Рейснер, впоследствии ставший директором библиотеки Института исследований джаза при Университете Рутгерс в Ньюарке, интересовался значением Паркера и джаза в целом. В биографии джазмена, выпущенной в 1962 году и озаглавленной «Пташка: легенда о Чарли Паркере», где Рейснер опубликовал интервью с 81 современником великого музыканта и сделал попытку оценить его культурное значение, автор так описывает тип «хипстера»: «Для Второй мировой войны он – то же, что дадаист для Первой. Он аморалист и анархист, пропитанный культурой и цивилизацией до степени декаданса… Ему очевидно ханжество бюрократии, ненависть, лежащая в основе всех религий – так какие же ценности ему остались? – только идти по жизни, избегая боли, держа свои эмоции в узде, “не загоняться” и “не тормозить”».[657]
«Не загоняться» – звучит как идеал минималиста: так оно и есть. Однако Рейснер говорит о другом, не менее влиятельном тренде того времени – спонтанности, импровизации. Искусство джаза (в особенности бибоп), работы абстрактных экспрессионистов и художников-акционистов (или «художников жеста»), проза и поэзия битников, таких, как Джек Керуак или Чарльз Олсон, хореография Мерса Каннингема и Твайлы Тарп, дзен-гончарное мастерство Мэри Каролин Ричардс – во всех этих новых формах, как верно угадал Рейснер, не меньше, чем у дадаистов, использовалась и ценилась спонтанность. С помощью спонтанности художники стремились избежать сдерживающего и ограничивающего влияния «эго», открыть дорогу тому, что представлялось им куда более здоровыми силами бессознательного. Все это относилось и к наркотикам: считалось, что они также помогают освободить внутренние импульсы, скованные нашим сознанием.
«Спонтанный жест, – пишет Дэниел Белград в своем исследовании культуры спонтанности, – стал знаком времени».[658]

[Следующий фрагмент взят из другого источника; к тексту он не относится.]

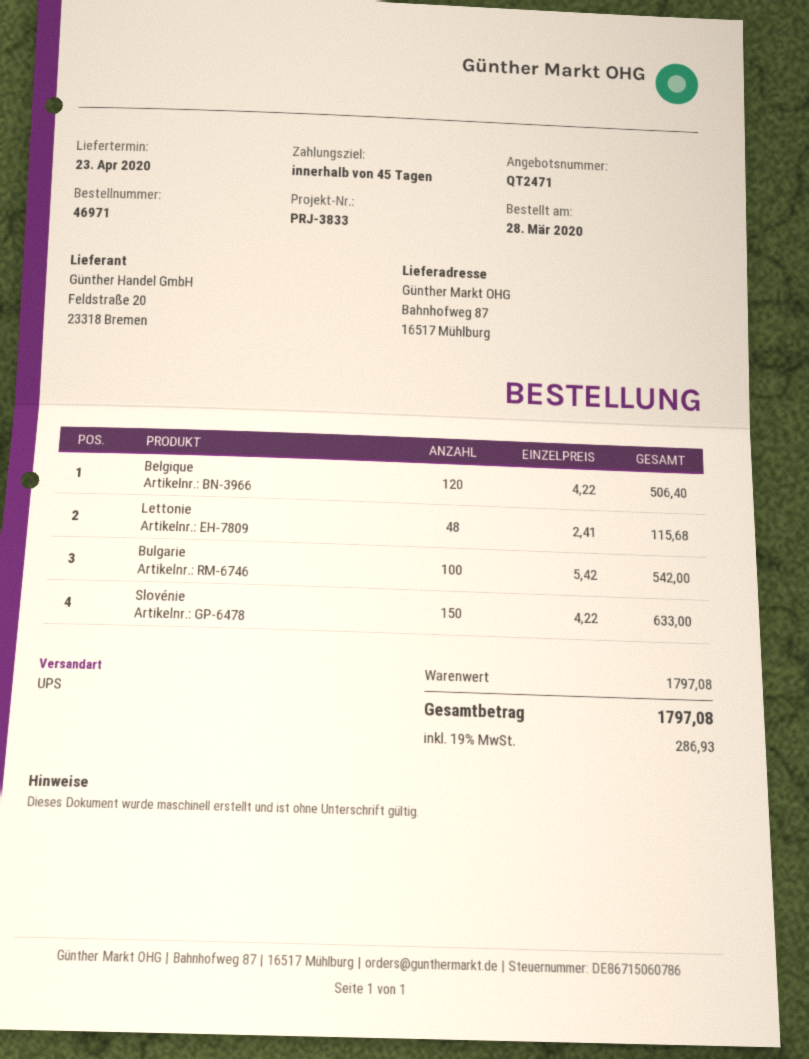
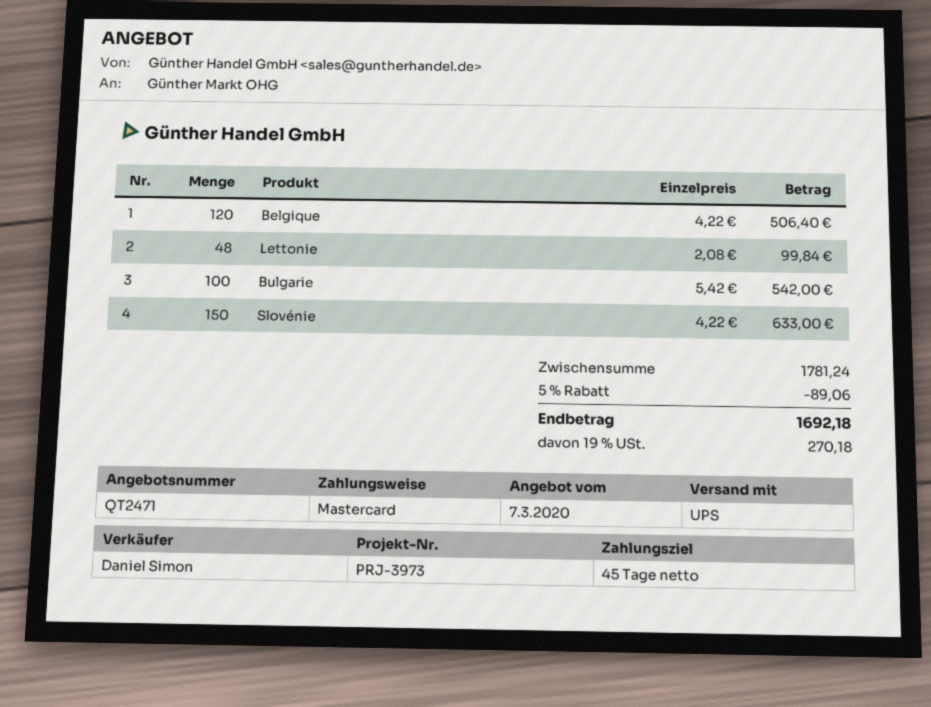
reference: PRJ-3833 -> PRJ-3973
Lettonie: 48 x 2.41 = 115.68 -> 48 x 2.08 = 99.84
subtotal: 1797.08 -> 1781.24
discount: none -> 5% = 89.06
tax: 19% = 286.93 -> 19% = 270.18
total: 1797.08 -> 1692.18

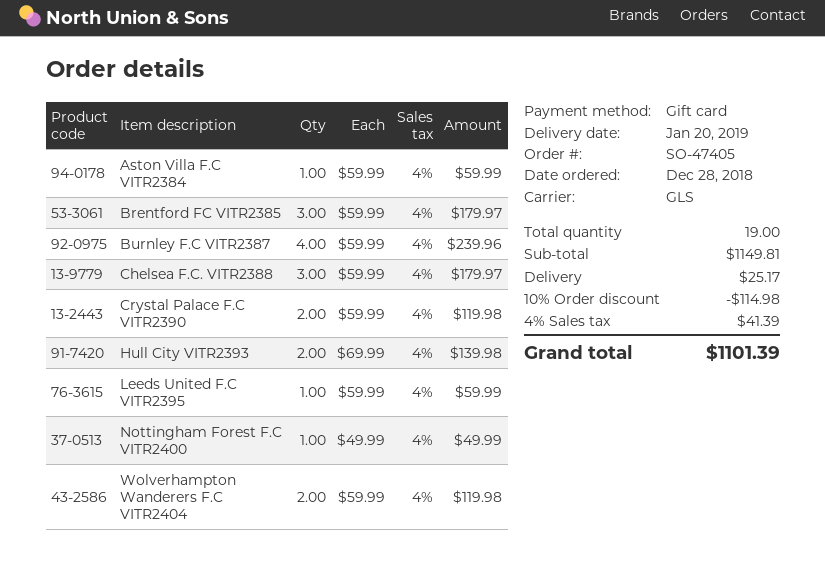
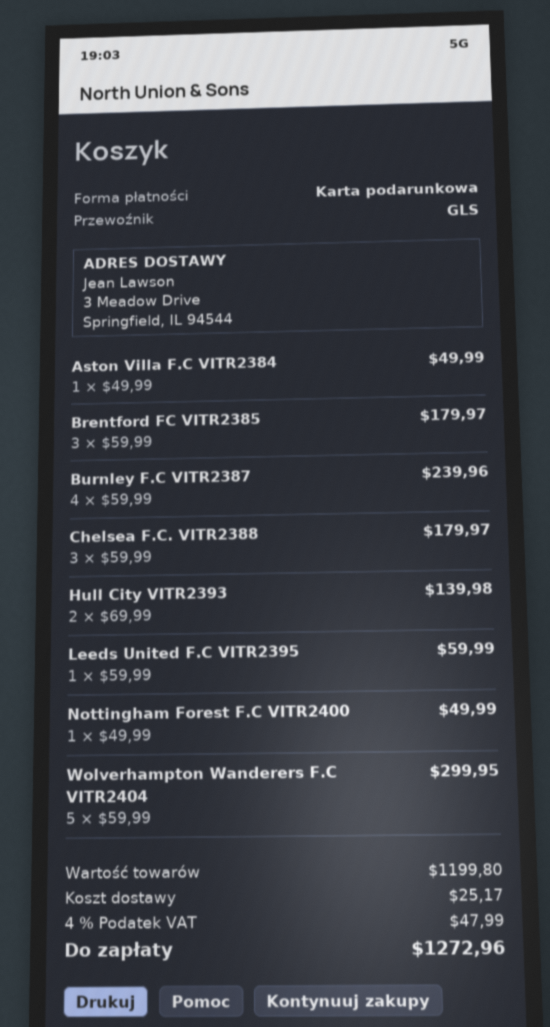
Aston Villa F.C VITR2384: 1 x 59.99 = 59.99 -> 1 x 49.99 = 49.99
Crystal Palace F.C VITR2390: 2 x 59.99 = 119.98 -> none
Wolverhampton Wanderers F.C VITR2404: 2 x 59.99 = 119.98 -> 5 x 59.99 = 299.95
subtotal: 1149.81 -> 1199.80
discount: 10% = 114.98 -> none
tax: 4% = 41.39 -> 4% = 47.99
total: 1101.39 -> 1272.96

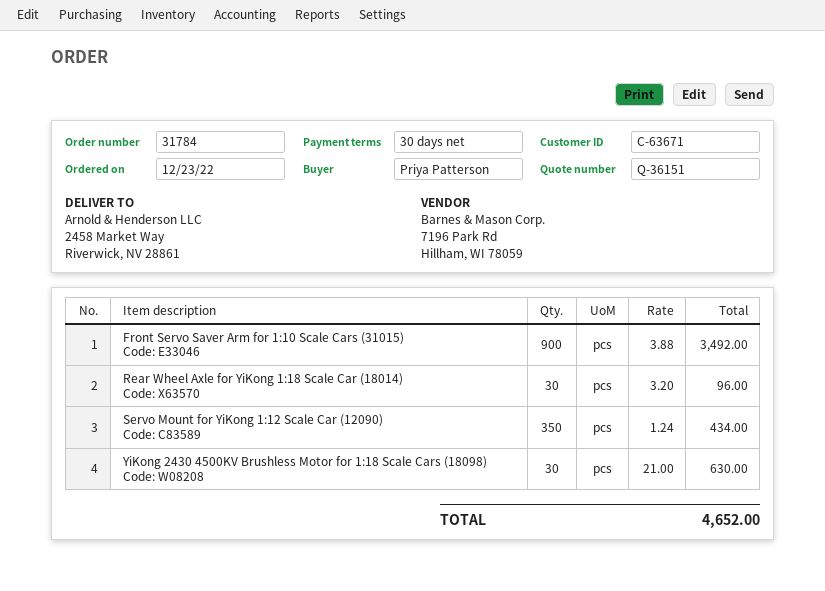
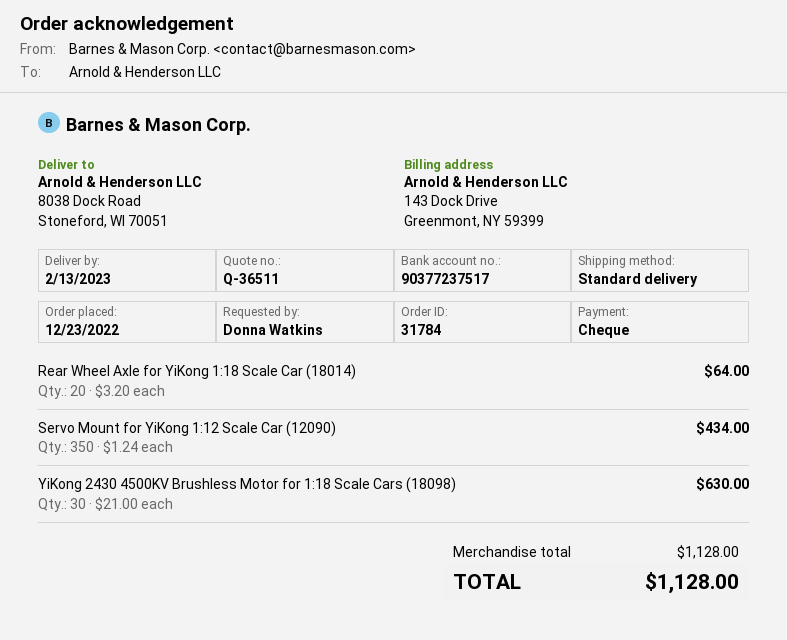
quote number: Q-36151 -> Q-36511
ordered by: Priya Patterson -> Donna Watkins
ship to: 2458 Market Way, Riverwick, NV 28861 -> 8038 Dock Road, Stoneford, WI 70051
Front Servo Saver Arm for 1:10 Scale Cars (31015): 900 x 3.88 = 3492.00 -> none
Rear Wheel Axle for YiKong 1:18 Scale Car (18014): 30 x 3.20 = 96.00 -> 20 x 3.20 = 64.00
total: 4652.00 -> 1128.00

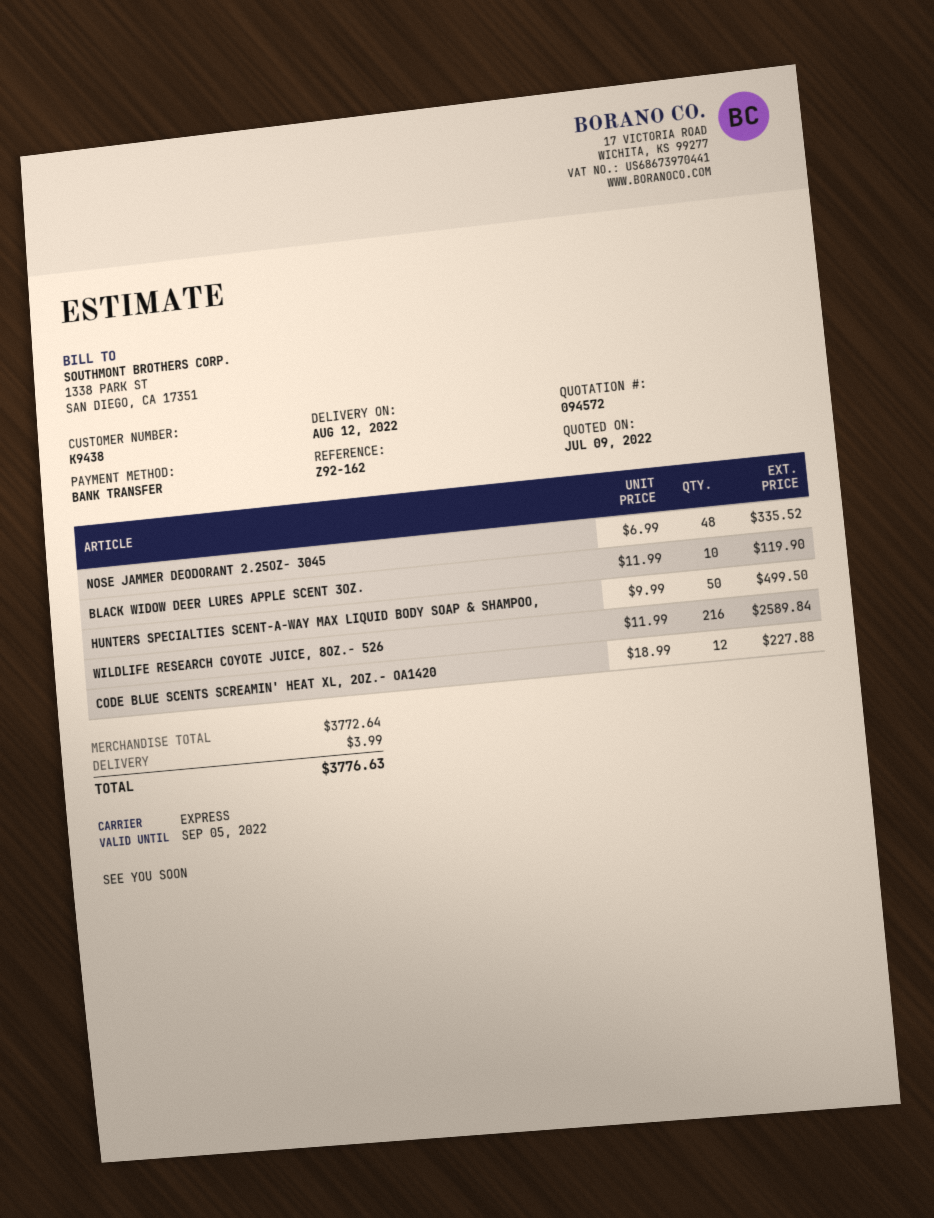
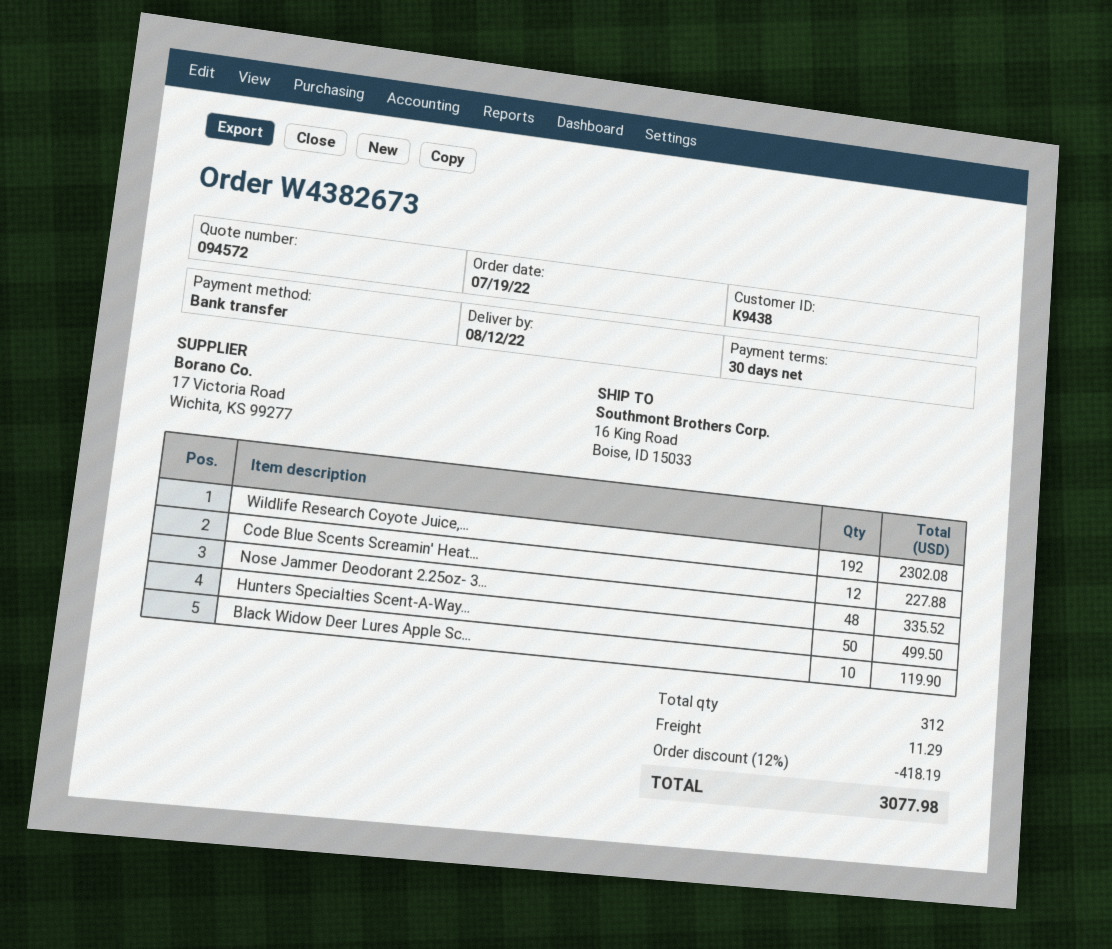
WILDLIFE RESEARCH COYOTE JUICE, 8OZ.- 526: 216 for 2589.84 -> 192 for 2302.08
discount: none -> 12% = 418.19
shipping: 3.99 -> 11.29
total: 3776.63 -> 3077.98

Наука, корпоративный либерализм, масс-медиа – все они воспринимались как враги,Культура спонтанности создала альтернативную метафизику, основные идеи которой можно вкратце определить как «интерсубъективность» и «целостность сознания и тела». Корпоративный либерализм предпочитал объективность – философскую основу торжества техники над природой. Культура спонтанности, в противовес этому, предлагала интерсубъективность, в которой «реальность», как предполагалось, возникала в ходе взаимодействия и диалога. В мире объективности «разум» понимался исключительно как интеллект, отделяющий объективные истины от субъективных впечатлений; отсюда противопоставление сознания и тела. Напротив, [американский] авангард определял «рациональное» как «точку зрения, возникающую при взаимодействии тела, эмоций и интеллекта».[659]
С этим мы уже встречались в работах дадаистов, ставивших, в сущности, ту же цель: добраться до подсознания напрямую, минуя силы сознательного «эго», открыть и освободить сокрытые – и, в теории, более значимые – стороны нашего «Я». Только освободив бессознательное, мы начнем жить полной жизнью, открыто выражая и развивая все стороны нашего «Я»; только так мы сможем достичь «целостности». Как видно, не вполне прав был Томас Манн, писавший, что «в наше время смысл жизни человека определяется через политику». Однако к описываемому времени культура спонтанности уже имела за собой богатую традицию. Спонтанность как культурное движение сформировала мощный интеллектуальный багаж, «включающий труды Джона Дьюи, Альфреда Норта Уайтхеда и Карла Густава Юнга, в дополнение к экзистенциализму, сюрреализму, гештальт-психологии и дзен-буддизму».[660]